Use Weighted Random Sampler for Imbalanced Class

Hi,
I am trying to use WeightedRandomSampler in this way

class_sample_count = [39736,949, 7807]
weights = 1 / torch.Tensor(class_sample_count)
weights = weights.double()
sampler = torch.utils.data.sampler.WeightedRandomSampler(
weights=weights,
num_samples=?,
replacement=False)
dataloaders = {x: torch.utils.data.DataLoader(image_datasets, drop_last=True, sampler = sampler, batch_size=32) for x in [‘train’, ‘valid’]}

I want the minority class samples atleast once … what num_samples should I use… also am I using it the right way as I am seeing all the samples from only the minority class? Thank You in advance …

1 Like

The weights tensor should contain a weight for each sample, not the class weights.
Have a look at this post for an example.

2 Likes

Okay I understand,
Thanks again @ptrblck… Your Sample code in the link helped alot … :slight_smile:

1 Like

@ptrblck - I m using weighted random sampler for an imbalanced class problem.
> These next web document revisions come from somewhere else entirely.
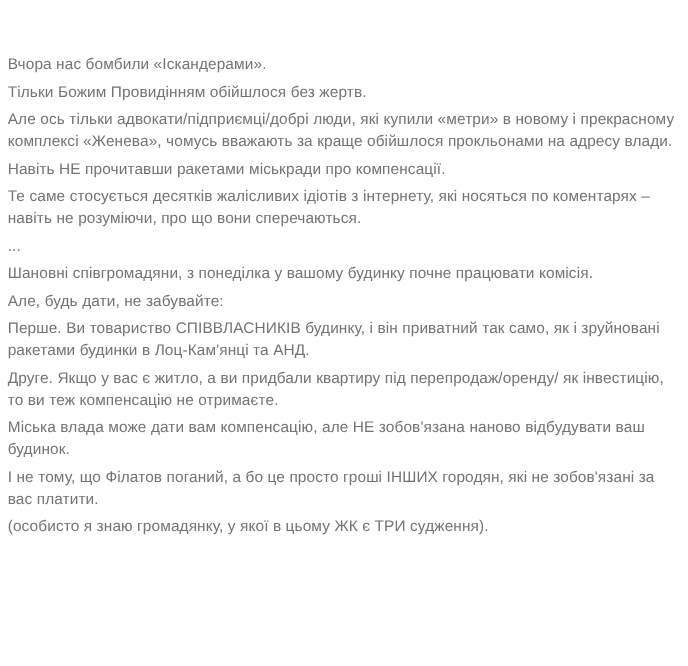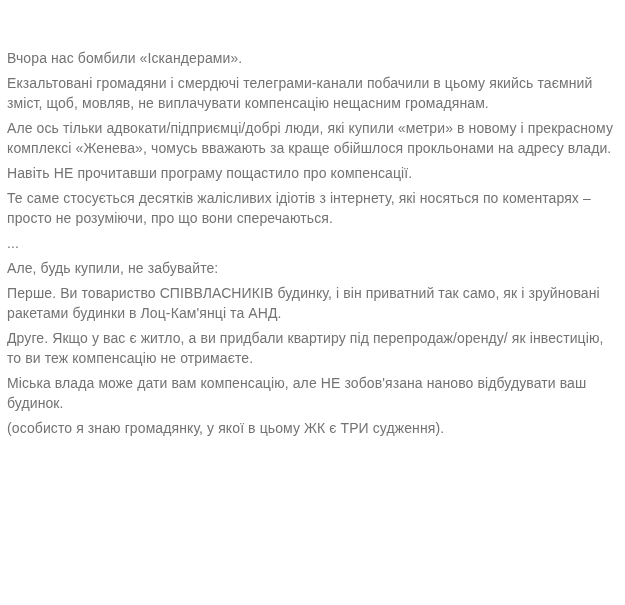--- a/index.html
+++ b/index.html
@@ -34,6 +34,7 @@
 
 <div class="post-body">
   <p>Вчора нас бомбили «Іскандерами».</p>
+  <p>Тільки Божим Провидінням обійшлося без жертв.</p>
   <p>Екзальтовані громадяни і смердючі телеграми-канали побачили в цьому якийсь таємний
 зміст, щоб, мовляв, не виплачувати компенсацію нещасним громадянам.</p>
   <p>Але ось тільки адвокати/підприємці/добрі люди, які купили «метри» в новому і прекрасному

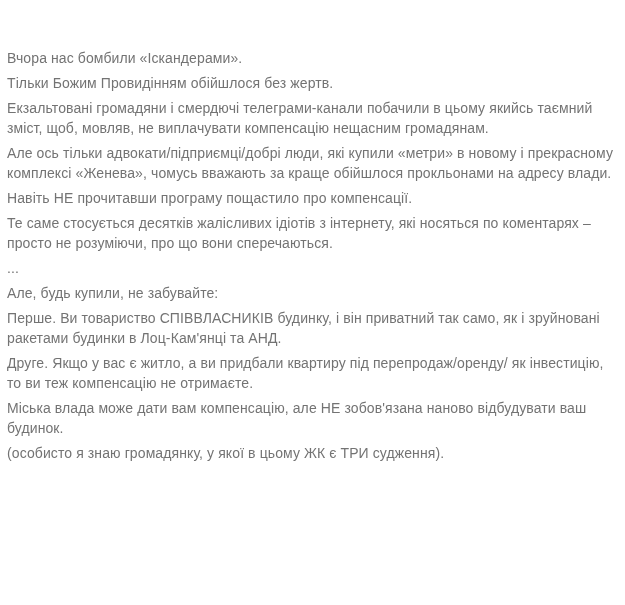--- a/index.html
+++ b/index.html
@@ -35,8 +35,6 @@
 <div class="post-body">
   <p>Вчора нас бомбили «Іскандерами».</p>
   <p>Тільки Божим Провидінням обійшлося без жертв.</p>
-  <p>Екзальтовані громадяни і смердючі телеграми-канали побачили в цьому якийсь таємний
-зміст, щоб, мовляв, не виплачувати компенсацію нещасним громадянам.</p>
   <p>Але ось тільки адвокати/підприємці/добрі люди, які купили «метри» в новому і прекрасному
 комплексі «Женева», чомусь вважають за краще обійшлося прокльонами на адресу влади.</p>
   <p>Навіть НЕ прочитавши програму пощастило про компенсації.</p>

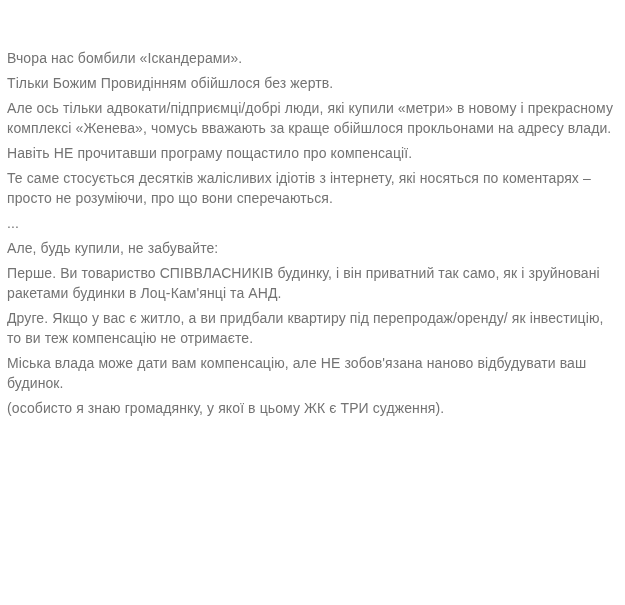--- a/index.html
+++ b/index.html
@@ -37,7 +37,7 @@
   <p>Тільки Божим Провидінням обійшлося без жертв.</p>
   <p>Але ось тільки адвокати/підприємці/добрі люди, які купили «метри» в новому і прекрасному
 комплексі «Женева», чомусь вважають за краще обійшлося прокльонами на адресу влади.</p>
-  <p>Навіть НЕ прочитавши програму пощастило про компенсації.</p>
+  <p>Навіть НЕ прочитавши ракетами міськради про компенсації.</p>
   <p>Те саме стосується десятків жалісливих ідіотів з інтернету, які носяться по коментарях –
 просто не розуміючи, про що вони сперечаються.</p>
   <p>...</p>

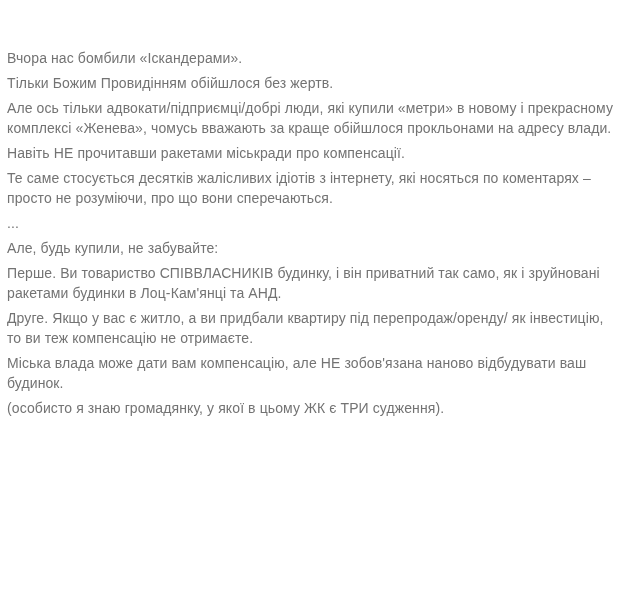--- a/index.html
+++ b/index.html
@@ -39,7 +39,7 @@
 комплексі «Женева», чомусь вважають за краще обійшлося прокльонами на адресу влади.</p>
   <p>Навіть НЕ прочитавши ракетами міськради про компенсації.</p>
   <p>Те саме стосується десятків жалісливих ідіотів з інтернету, які носяться по коментарях –
-просто не розуміючи, про що вони сперечаються.</p>
+навіть не розуміючи, про що вони сперечаються.</p>
   <p>...</p>
   <p>Але, будь купили, не забувайте:</p>
   <p>Перше. Ви товариство СПІВВЛАСНИКІВ будинку, і він приватний так само, як і зруйновані

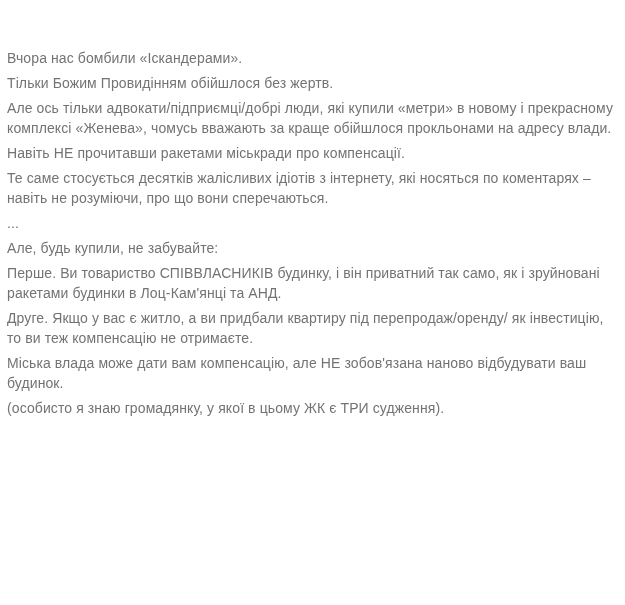--- a/index.html
+++ b/index.html
@@ -41,6 +41,7 @@
   <p>Те саме стосується десятків жалісливих ідіотів з інтернету, які носяться по коментарях –
 навіть не розуміючи, про що вони сперечаються.</p>
   <p>...</p>
+  <p>Шановні співгромадяни, з понеділка у вашому будинку почне працювати комісія.</p>
   <p>Але, будь купили, не забувайте:</p>
   <p>Перше. Ви товариство СПІВВЛАСНИКІВ будинку, і він приватний так само, як і зруйновані
 ракетами будинки в Лоц-Кам'янці та АНД.</p>

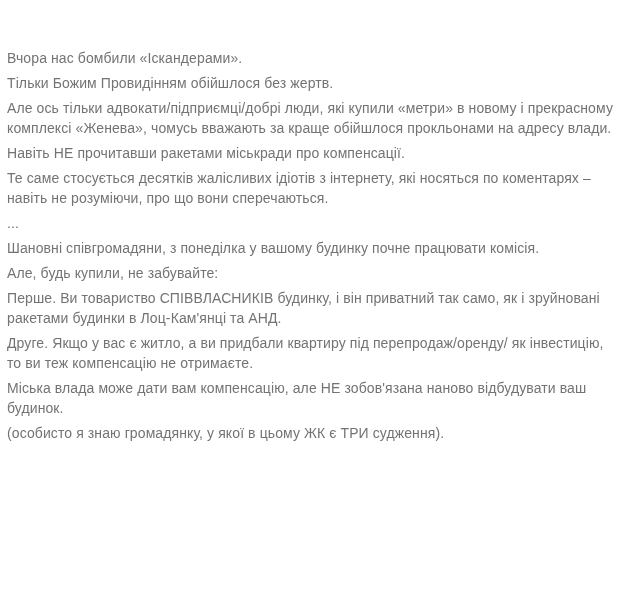--- a/index.html
+++ b/index.html
@@ -42,7 +42,7 @@
 навіть не розуміючи, про що вони сперечаються.</p>
   <p>...</p>
   <p>Шановні співгромадяни, з понеділка у вашому будинку почне працювати комісія.</p>
-  <p>Але, будь купили, не забувайте:</p>
+  <p>Але, будь дати, не забувайте:</p>
   <p>Перше. Ви товариство СПІВВЛАСНИКІВ будинку, і він приватний так само, як і зруйновані
 ракетами будинки в Лоц-Кам'янці та АНД.</p>
   <p>Друге. Якщо у вас є житло, а ви придбали квартиру під перепродаж/оренду/ як інвестицію,

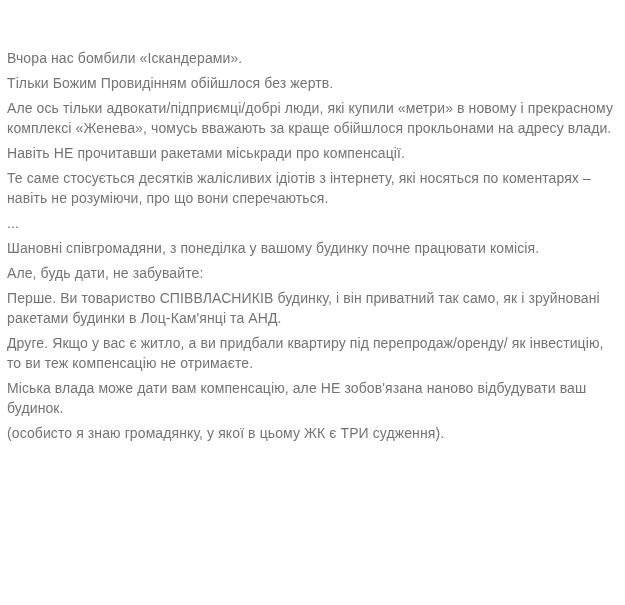--- a/index.html
+++ b/index.html
@@ -49,6 +49,8 @@
 то ви теж компенсацію не отримаєте.</p>
   <p>Міська влада може дати вам компенсацію, але НЕ зобов'язана наново відбудувати ваш
 будинок.</p>
+  <p>І не тому, що Філатов поганий, а бо це просто гроші ІНШИХ городян, які не зобов'язані за
+вас платити.</p>
   <p>(особисто я знаю громадянку, у якої в цьому ЖК є ТРИ судження).</p>
 </div>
I have a doubt regarding usage of replacement parameter. Does passing it as False ensure that there are no repetitions of samples within the batch size. All my class samples are more than batch size.

replacement=False will not draw the same samples during the entire epoch, so while the first batches might have a balanced class distribution, the latter ones will yield more samples of the majority classes.
Thus, I don’t think using replacement=False is a proper way to balance the data batches.